Симон меж тем сидел едва ли в тысяче шагов от них, в столовой, маленьком помещении, битком набитом едоками. Здесь питался разношерстный люд, которому важно было поесть быстро и дешево. Симон любил именно это место, хотя ни малейшим удобством и изыском оно похвастаться не могло. Ведь и ему приходилось считать гроши. Открыла эту столовую группа женщин, которые именовали себя Обществом умеренности и народного благополучия. И действительно, тамошний посетитель мог рассчитывать лишь на умеренное и не слишком сытное питание. Большей частью все оставались довольны, если не считать мелких, нелепых претензий. Всем, кто здесь бывал, как будто бы нравились обеды, состоявшие из тарелки супа, куска хлеба, порции мяса и овощей, а также малюсенького сладкого десерта. Обслуживание не вызывало нареканий, ну разве что могло бы быть поживее, однако ж, в сущности, шло достаточно быстро, учитывая количество голодных ртов. Каждый получал свою порцию вовремя, хотя и испытывал легкое нетерпение: дескать, хорошо бы еще побыстрее. Бесконечный круговорот: наполнение тарелок, их раздача, поглощение еды. Иной, умяв свою порцию, наверно, жалел, что уже с нею покончил, и завистливо смотрел на тех, кто еще дожидался, когда принесут то, что в общем-то вполне приятно заглотать. Почему все они ели так быстро? Нелепая привычка – есть так быстро. Обслуга состояла из вполне миловидных девушек, нанятых в окрестностях города.
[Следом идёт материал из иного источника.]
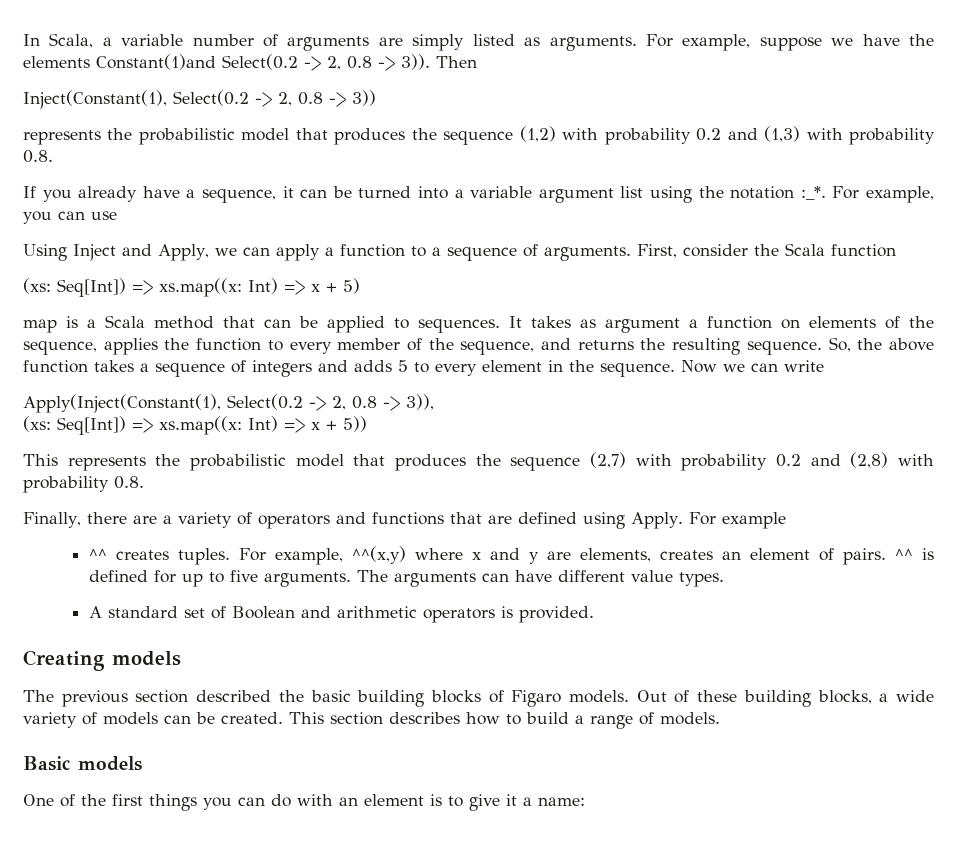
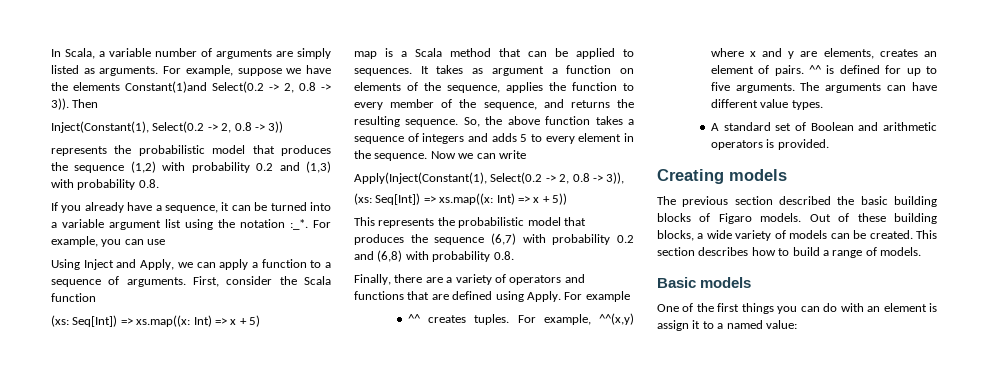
- This represents the probabilistic model that produces the sequence (2,7) with probability 0.2 and (2,8) with probability 0.8.
+ This represents the probabilistic model that produces the sequence (6,7) with probability 0.2 and (6,8) with probability 0.8.
- One of the first things you can do with an element is to give it a name:
+ One of the first things you can do with an element is assign it to a named value:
Очень недолго они были довольно нерасторопны, но учились не обращать внимания на иные просьбы и выигрывать время, чтобы исполнить совсем уж настоятельные, неотложные желания. Где желающих так много, желания надобно тонко различать и выбирать. Иногда приходила одна из учредительниц столовых, одна из благотворительниц, наблюдала за жующим народом. Приставив к глазам лорнет, изучала еду и тех, кто ее поглощал.